MARGARET WARNER: The announcement came from Secretary of State Rex Tillerson at a Senate budget hearing. The 22-year-old University of Virginia student was finally free, after being jailed by the North’s repressive regime for 17 months.

Anna Fifield has been reporting the story for The Washington Post.

She spoke via Skype from Tokyo.

ANNA FIFIELD, The Washington Post: What I have been told is that, last Monday, June the 5th, the North Koreans actually approached Americans who they talk to, and they said that Otto Warmbier was in a coma and had been in a coma for more than a year.

And that started the ball rolling to have him medically evacuated. The North Koreans said that he came down with a case of botulism soon after his sentencing, and that he was given a sleeping pill and fell into a coma, and he didn’t wake up from that.

MARGARET WARNER: Warmbier’s parents confirmed their son is in a coma, and had been medically evacuated.

In a statement to the Associated Press, they also said: “We want the world to know how we and our son have been brutalized and terrorized by the pariah regime.”

Warmbier was arrested after he allegedly took a propaganda poster from the wall of a Pyongyang hotel on New Year’s Eve, 2015. He’d been in North Korea as part of a tour group. In March last year, he was sentenced to 15 years hard labor.

OTTO WARMBIER, Released North Korean Prison: I have made the worst mistake of my life.

MARGARET WARNER: In the past, Pyongyang has used detained American citizens to try to exert leverage over the U.S.

But Anna Fifield says, this time, the North had appeared unwilling to bargain. It didn’t respond to U.S. offers to send a high-level envoy to discuss Warmbier and three other Americans held by the North. One was arrested just last month.

Pyongyang’s attitude changed in May. It agreed to let Swedish diplomats visit the prisoners, and with news of Warmbier’s dire condition, Pyongyang urgently requested a meeting with a top U.S. official at the U.N. last week.

At that point, Fifield said, President Trump got involved.

ANNA FIFIELD: Once Otto Warmbier’s condition was known, I’m told that the president did become involved, that he was informed, that he personally gave the order to do everything that they could to get Otto Warmbier out.

MARGARET WARNER: The release comes at a time of heightened tensions between Washington and the regime of Kim Jong-un. Pyongyang has ramped up its nuclear and missile programs. In response, the U.S. has taken a tough tack, and recently began deploying the advanced anti-missile defense known as THAAD to South Korea.

But Fifield says another motivation may have driven the North Koreans.
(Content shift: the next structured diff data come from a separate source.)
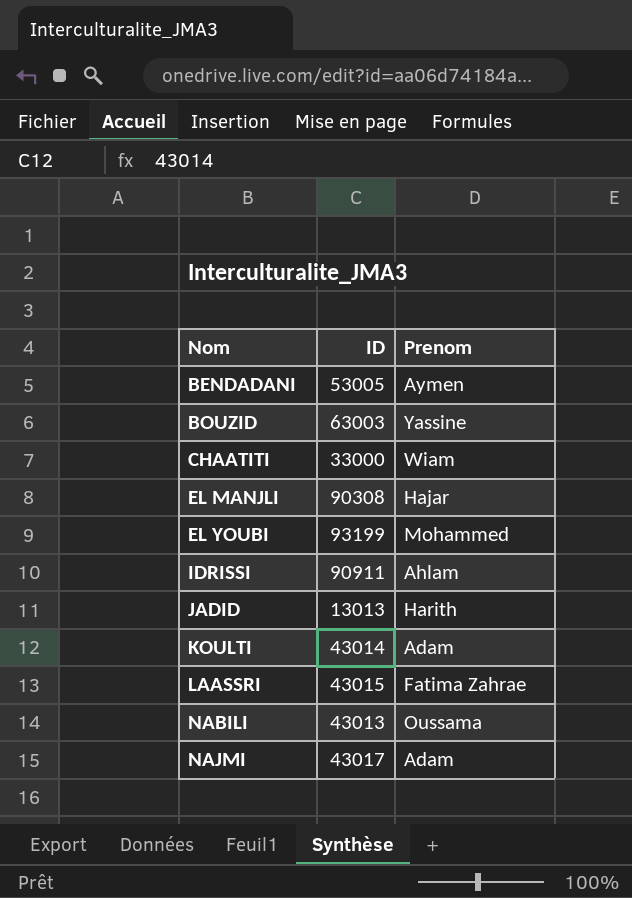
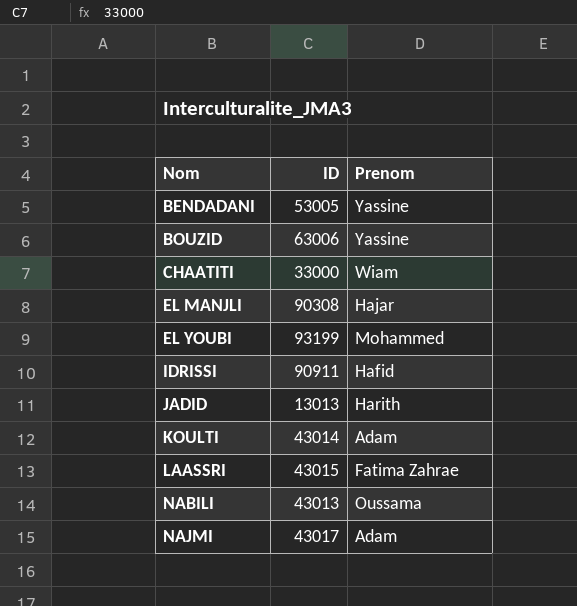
BENDADANI | Prenom: Aymen -> Yassine
BOUZID | ID: 63003 -> 63006
IDRISSI | Prenom: Ahlam -> Hafid

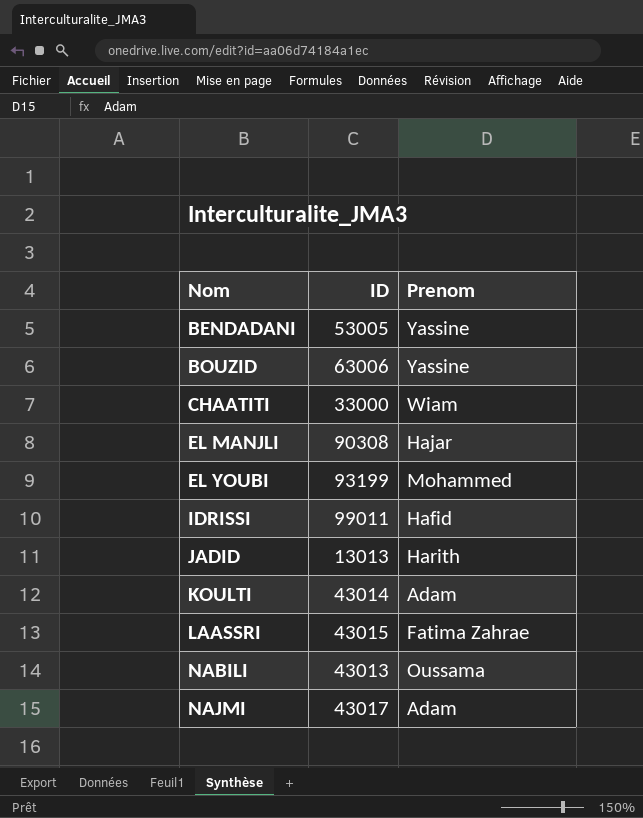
IDRISSI | ID: 90911 -> 99011

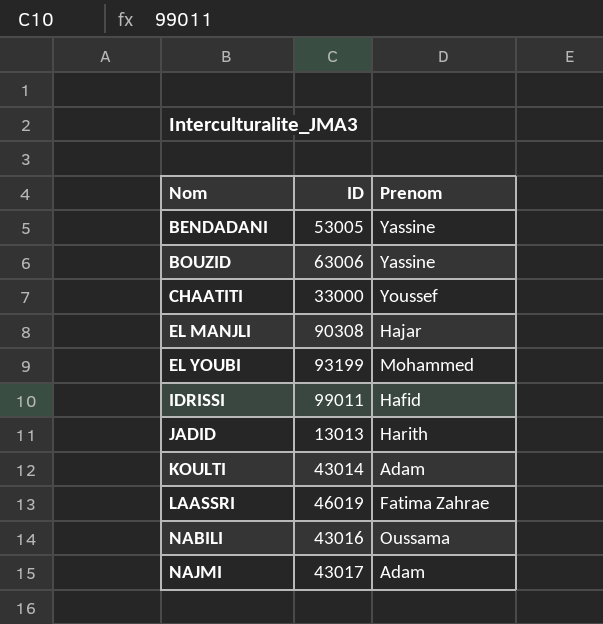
CHAATITI | Prenom: Wiam -> Youssef
LAASSRI | ID: 43015 -> 46019
NABILI | ID: 43013 -> 43016

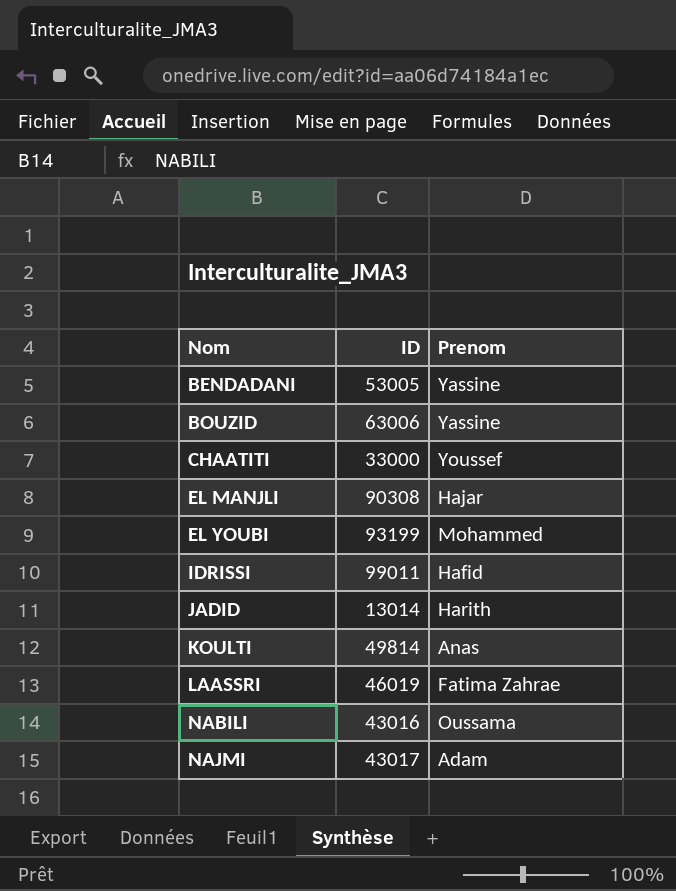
JADID | ID: 13013 -> 13014
KOULTI | ID: 43014 -> 49814
KOULTI | Prenom: Adam -> Anas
ANNA FIFIELD: I think the North Koreans have probably realized that they did need to get rid of Otto Warmbier at some stage, that he wasn’t recovering, and they needed to hand him back.

MARGARET WARNER: The release also coincides with former NBA player Dennis Rodman’s latest visit to Pyongyang. Fifield says she was told Rodman’s visit had nothing to with the freeing of Warmbier.

Warmbier was flown first to an American military medical facility in Japan, then flown on to Cincinnati, near his family’s home.

For the PBS NewsHour, I’m Margaret Warner.